* [WHAT YOU SHOULD DO] Scan the records below for the word "evidence" and give only the number of lines that hold it.

* [INFORMATION]
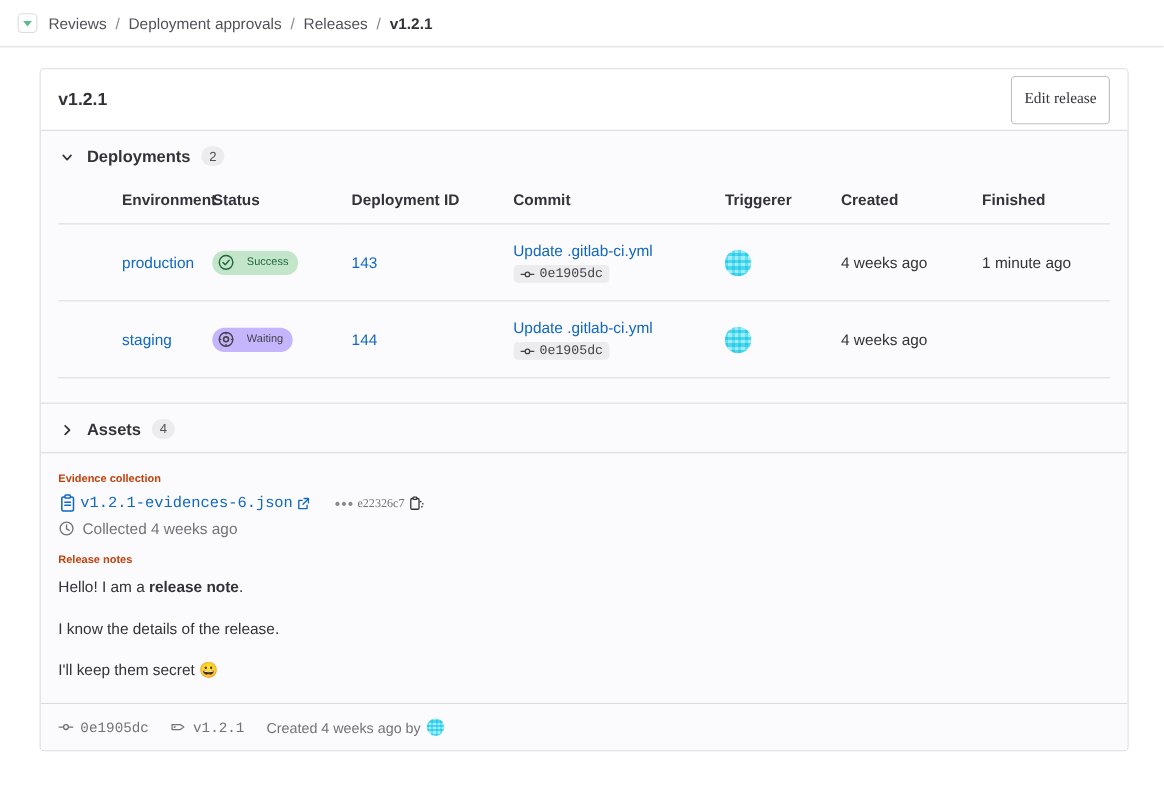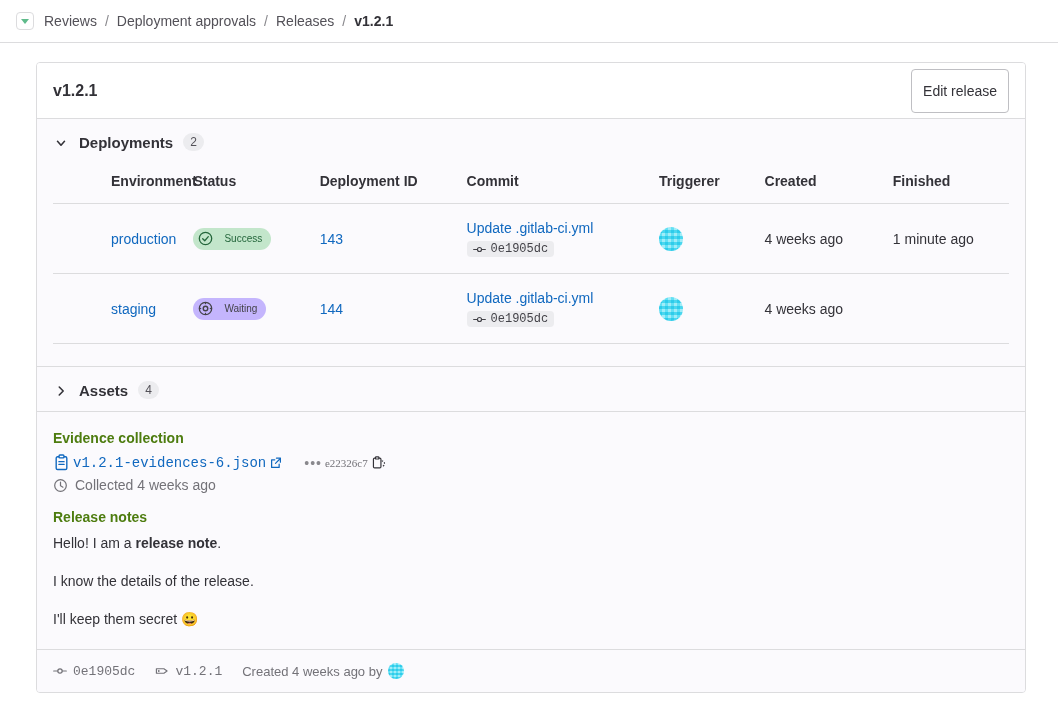--- a/index.html
+++ b/index.html
@@ -78,7 +78,7 @@
     font-size: 14px;
     color: #333238;
     cursor: pointer;
-    font-family: Liberation Sans, sans-serif;
+    font-family: Liberation Serif, serif;
     line-height: 18px;
   }
 

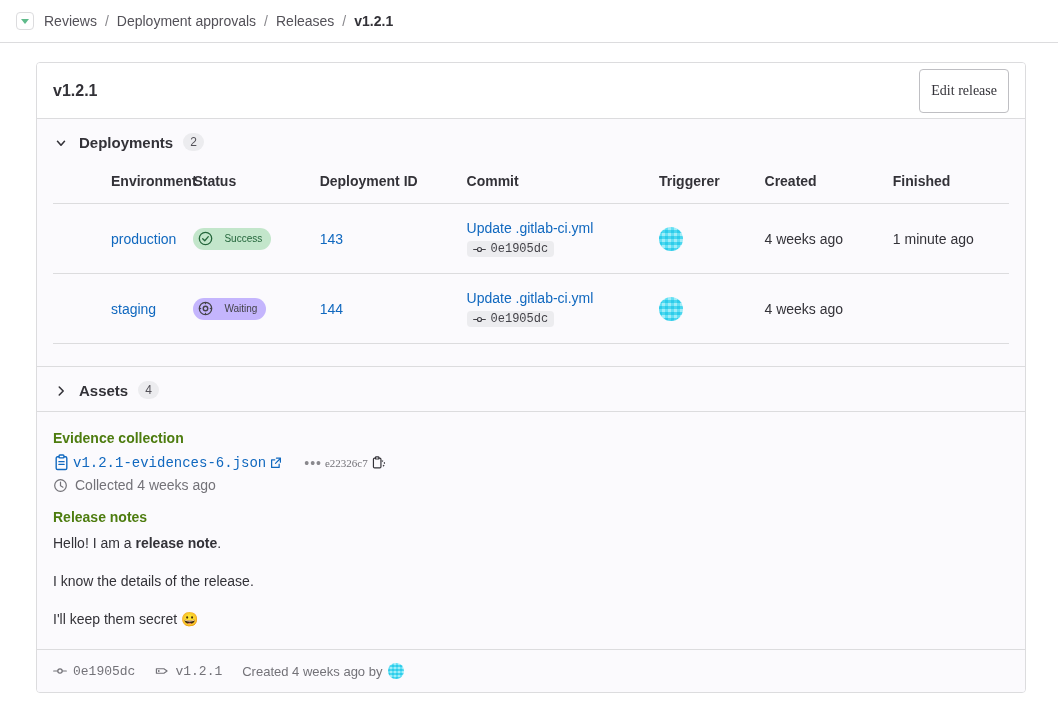--- a/index.html
+++ b/index.html
@@ -198,7 +198,7 @@
 
   
   #evidence-section { padding: 18px 16px 6px 16px; }
-  .subheading { font-size: 14px; font-weight: bold; color: #4d7c0f; margin-bottom: 8px; }
+  .subheading { font-size: 10px; font-weight: bold; color: #c2410c; margin-bottom: 8px; }
   #evidence-row {
     display: flex;
     align-items: center;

* [EXERCISE RESPONSE] 2